As dálias são sensíveis ao frio; recomenda-se conservá-las durante o inverno. Em novembro, quando as primeiras geadas fazem escurecer a folhagem, é o momento de desenterrar os tubérculos. Desenterre-se os tubérculos com cuidado e retire-se o máximo de terra. Deixe-se secar a folhagem para que os tubérculos possam recompor as reservas. Depois corte-se as hastes a 10 cm. Disponha-se os tubérculos numa caixa sobre papel de jornal.

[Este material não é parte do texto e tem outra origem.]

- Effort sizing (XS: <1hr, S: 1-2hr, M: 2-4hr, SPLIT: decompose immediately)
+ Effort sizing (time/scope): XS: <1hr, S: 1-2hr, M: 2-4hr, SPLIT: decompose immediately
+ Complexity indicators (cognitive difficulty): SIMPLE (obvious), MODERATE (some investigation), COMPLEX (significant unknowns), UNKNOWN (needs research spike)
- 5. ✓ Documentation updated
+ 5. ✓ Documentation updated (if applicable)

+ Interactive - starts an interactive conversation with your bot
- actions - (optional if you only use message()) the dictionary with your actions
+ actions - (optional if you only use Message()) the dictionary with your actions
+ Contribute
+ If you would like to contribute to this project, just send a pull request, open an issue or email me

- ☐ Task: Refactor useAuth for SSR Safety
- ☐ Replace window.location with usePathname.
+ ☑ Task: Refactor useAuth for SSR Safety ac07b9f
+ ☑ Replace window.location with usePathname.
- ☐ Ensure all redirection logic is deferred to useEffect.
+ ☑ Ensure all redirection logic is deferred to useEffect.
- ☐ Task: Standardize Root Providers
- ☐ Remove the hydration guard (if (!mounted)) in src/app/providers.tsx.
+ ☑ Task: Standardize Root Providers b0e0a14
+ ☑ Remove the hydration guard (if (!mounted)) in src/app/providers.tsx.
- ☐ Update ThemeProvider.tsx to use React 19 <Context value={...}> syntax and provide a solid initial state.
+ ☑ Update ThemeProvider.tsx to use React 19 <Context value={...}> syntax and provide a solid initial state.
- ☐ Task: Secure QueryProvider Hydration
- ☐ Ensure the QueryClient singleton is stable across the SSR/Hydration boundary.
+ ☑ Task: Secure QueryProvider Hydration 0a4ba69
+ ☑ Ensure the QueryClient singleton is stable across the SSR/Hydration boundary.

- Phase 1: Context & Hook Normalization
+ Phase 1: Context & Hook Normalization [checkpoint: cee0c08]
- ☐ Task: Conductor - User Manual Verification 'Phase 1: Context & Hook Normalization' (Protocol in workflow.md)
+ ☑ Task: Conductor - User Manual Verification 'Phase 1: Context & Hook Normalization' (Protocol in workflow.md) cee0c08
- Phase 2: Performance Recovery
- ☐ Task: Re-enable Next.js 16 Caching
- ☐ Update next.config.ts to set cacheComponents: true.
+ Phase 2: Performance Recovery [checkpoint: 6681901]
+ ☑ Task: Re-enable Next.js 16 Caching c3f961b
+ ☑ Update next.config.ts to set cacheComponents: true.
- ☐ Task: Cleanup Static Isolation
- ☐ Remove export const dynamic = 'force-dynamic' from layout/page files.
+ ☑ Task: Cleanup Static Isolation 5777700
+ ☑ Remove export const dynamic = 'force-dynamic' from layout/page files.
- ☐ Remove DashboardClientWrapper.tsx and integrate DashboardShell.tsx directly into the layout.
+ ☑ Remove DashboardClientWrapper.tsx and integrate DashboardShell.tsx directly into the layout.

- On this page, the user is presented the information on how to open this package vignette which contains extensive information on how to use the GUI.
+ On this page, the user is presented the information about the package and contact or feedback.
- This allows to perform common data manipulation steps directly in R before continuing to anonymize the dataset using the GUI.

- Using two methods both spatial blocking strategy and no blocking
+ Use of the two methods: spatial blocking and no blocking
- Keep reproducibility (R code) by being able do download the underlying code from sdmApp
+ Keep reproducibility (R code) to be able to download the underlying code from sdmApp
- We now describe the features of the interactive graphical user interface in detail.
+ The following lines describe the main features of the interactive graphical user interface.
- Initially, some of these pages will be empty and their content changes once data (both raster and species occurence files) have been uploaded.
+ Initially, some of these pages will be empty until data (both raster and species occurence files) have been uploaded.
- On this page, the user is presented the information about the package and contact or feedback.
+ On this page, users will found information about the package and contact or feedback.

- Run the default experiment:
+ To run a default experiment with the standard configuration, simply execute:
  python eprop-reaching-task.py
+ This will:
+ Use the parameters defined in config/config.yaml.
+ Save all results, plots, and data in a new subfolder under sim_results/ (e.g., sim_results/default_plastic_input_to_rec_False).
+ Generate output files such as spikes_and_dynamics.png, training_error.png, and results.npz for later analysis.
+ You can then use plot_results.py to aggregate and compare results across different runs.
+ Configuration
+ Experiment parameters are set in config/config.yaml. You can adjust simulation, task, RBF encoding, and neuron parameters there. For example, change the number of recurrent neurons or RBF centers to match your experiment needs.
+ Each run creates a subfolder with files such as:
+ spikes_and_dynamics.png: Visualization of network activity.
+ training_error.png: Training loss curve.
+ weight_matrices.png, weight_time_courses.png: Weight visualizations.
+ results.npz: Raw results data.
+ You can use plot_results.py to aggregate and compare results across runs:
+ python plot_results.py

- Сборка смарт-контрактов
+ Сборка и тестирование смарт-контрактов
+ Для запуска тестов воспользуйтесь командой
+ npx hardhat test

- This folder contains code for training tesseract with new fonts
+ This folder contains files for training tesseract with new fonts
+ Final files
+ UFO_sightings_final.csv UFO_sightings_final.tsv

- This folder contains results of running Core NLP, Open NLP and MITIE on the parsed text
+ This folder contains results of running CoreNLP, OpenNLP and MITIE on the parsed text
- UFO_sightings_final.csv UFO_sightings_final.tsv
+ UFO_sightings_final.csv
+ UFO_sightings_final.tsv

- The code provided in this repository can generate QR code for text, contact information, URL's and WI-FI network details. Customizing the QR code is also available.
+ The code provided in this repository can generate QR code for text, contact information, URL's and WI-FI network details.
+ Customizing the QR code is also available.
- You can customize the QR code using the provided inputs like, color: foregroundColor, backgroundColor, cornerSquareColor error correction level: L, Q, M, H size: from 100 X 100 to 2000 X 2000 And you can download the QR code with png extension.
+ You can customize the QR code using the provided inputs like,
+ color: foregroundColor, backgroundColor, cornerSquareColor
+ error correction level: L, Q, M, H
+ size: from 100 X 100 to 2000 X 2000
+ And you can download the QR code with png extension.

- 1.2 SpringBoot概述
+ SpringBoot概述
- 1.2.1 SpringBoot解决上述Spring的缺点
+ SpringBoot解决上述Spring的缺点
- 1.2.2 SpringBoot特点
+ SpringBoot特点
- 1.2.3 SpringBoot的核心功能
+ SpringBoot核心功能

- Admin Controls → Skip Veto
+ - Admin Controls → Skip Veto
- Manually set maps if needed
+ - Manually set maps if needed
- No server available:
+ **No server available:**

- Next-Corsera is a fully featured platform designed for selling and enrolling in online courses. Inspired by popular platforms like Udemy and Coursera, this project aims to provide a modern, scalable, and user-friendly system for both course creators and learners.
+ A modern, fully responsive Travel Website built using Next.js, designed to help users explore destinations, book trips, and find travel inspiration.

Conserve-se à prova de geadas num local seco, fresco, e escuro, por exemplo numa garagem sem risco de geadas ou num sótão. Nas regiões do Sul, próximas ao litoral, que têm poucos dias de geada por ano, é possível deixá-las no local; nesse caso, cubra-se simplesmente o solo com uma camada de folhas ou de palha como proteção.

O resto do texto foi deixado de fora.